I think my husband and my daughter’s pediatrician are in cahoots. Before I elaborate, let me stress that I like our pediatrician very much. He’s been practicing for more than 20 years and has raised five healthy children of his own. He previously served as chairman of Memorial University Medical Center’s Department of Pediatrics and definitely seems to know his stuff.
That said, I sometimes feel like his views are more in line with my husband’s than my own. Don’t get me wrong — my husband and I agree on a lot when it comes to raising our baby girl. However, there are a few things we differ on. For example, my husband doesn’t think it’s a big deal if our daughter happens to occasionally stare at the TV for a few minutes. I, on the other hand, subscribe to the belief that children under 2 years of age should never watch television.
During my daughter’s recent 6-month checkup, I asked our pediatrician about his thoughts on the matter. Surprisingly, he said a few minutes of educational programming every now and then is fine — even if the child is younger than 2. Upon hearing this news, I glanced at my husband, who smirked at me. OK, fine — score one for him.
Next, I asked the doctor about my forward-facing baby carrier. Rather than lug around a stroller, I often prefer to “wear” my daughter across the front of my body using a contraption specifically designed for this purpose. My carrier is very versatile and can be used to position the baby facing forward, facing my chest, on my hip or back and even in a lying-down position. However, I recently read that it’s not good to carry a baby facing forward because they can become over-stimulated by their environment, especially in large crowds.
The pediatrician looked at me skeptically and said he’d never heard of any problems arising from forward-facing baby carriers. He encouraged me to continue “baby wearing” if our daughter enjoys it and it’s convenient for me.
My husband chimed in, “I told her it was fine! She worries too much about stuff no one else ever even thinks about!”
I narrowed my eyes at him, pursed my lips and turned my attention back to the doctor.
“How is the introduction to solid foods going?” the pediatrician asked. “How’s the baby doing with rice cereal? Have you tried pureed vegetables yet?”
“Umm, no,” I answered. “We’re doing baby-led weaning.” For the record, this is a method of introducing a baby to solids by skipping the mushy pureed and strained foods stage and going straight to easily managed table foods, such as roasted vegetable wedges, fruit and grains.

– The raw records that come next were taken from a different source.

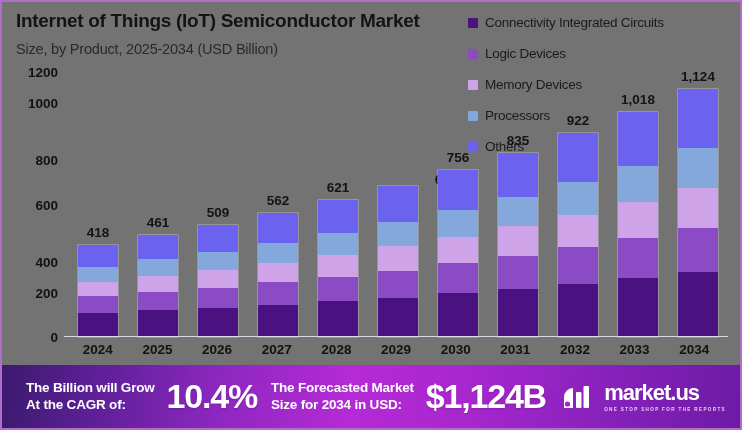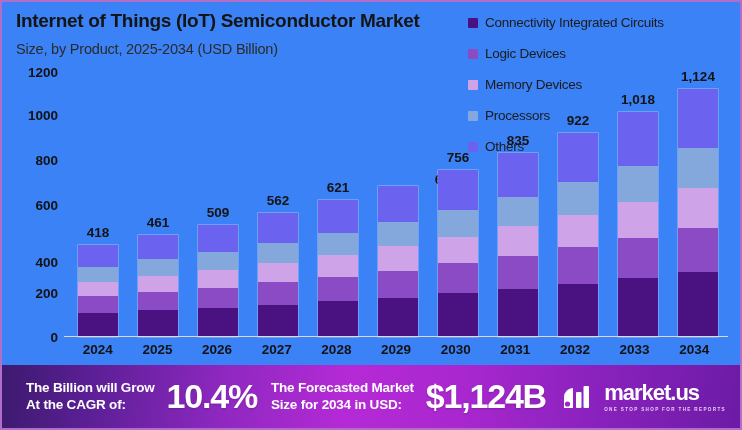--- a/index.html
+++ b/index.html
@@ -12,7 +12,7 @@
   #root {
     position: relative;
     width: 742px; height: 430px;
-    background: #3b82f6;
+    background: #737373;
     border: 2px solid #b06ec9;
     overflow: hidden;
   }

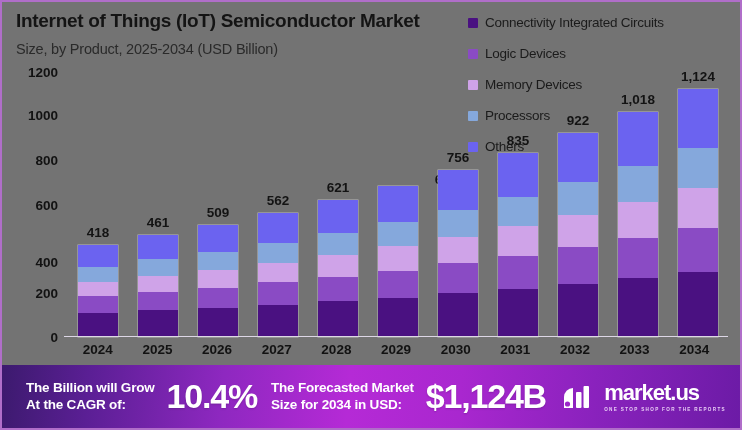--- a/index.html
+++ b/index.html
@@ -168,7 +168,7 @@
         <div class="y-tick" style="top: 190px;">400</div>
         <div class="y-tick" style="top: 132.5px;">600</div>
         <div class="y-tick" style="top: 88.3333px;">800</div>
-        <div class="y-tick" style="top: 43px;">1000</div>
+        <div class="y-tick" style="top: 31px;">1000</div>
         <div class="y-tick" style="top: 0px;">1200</div>
       </div>
     <div id="bars-area">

I was sure the doctor knew exactly what I was talking about and would congratulate me on employing such a modern way of ensuring my daughter’s nutritional needs are met. “You’ve heard of it, right?” I asked.
“I’m vaguely familiar with baby-led weaning, but don’t really know too much,” the pediatrician answered.
I was ready for my husband to pipe up and ask whether we should abandon my technique in favor of Gerber strained peas, but, happily, the doctor quickly added that as long as our daughter is eating what she needs and continues to grow like a weed, baby-led weaning is OK with him.
My husband has questioned my “new-aged, hippie” approach to transitioning our daughter to solids, so even though our doctor lacks knowledge on the subject, I considered his approval of it a kind of half-victory.
I suppose what it really boils down to is there’s more than one correct way to raise a child. Sure, I prefer my way, but moms — and dads — probably could learn a thing or two from one another by listening and keeping an open mind. But don’t tell my husband I said that. As far as he’s concerned, I’m always right.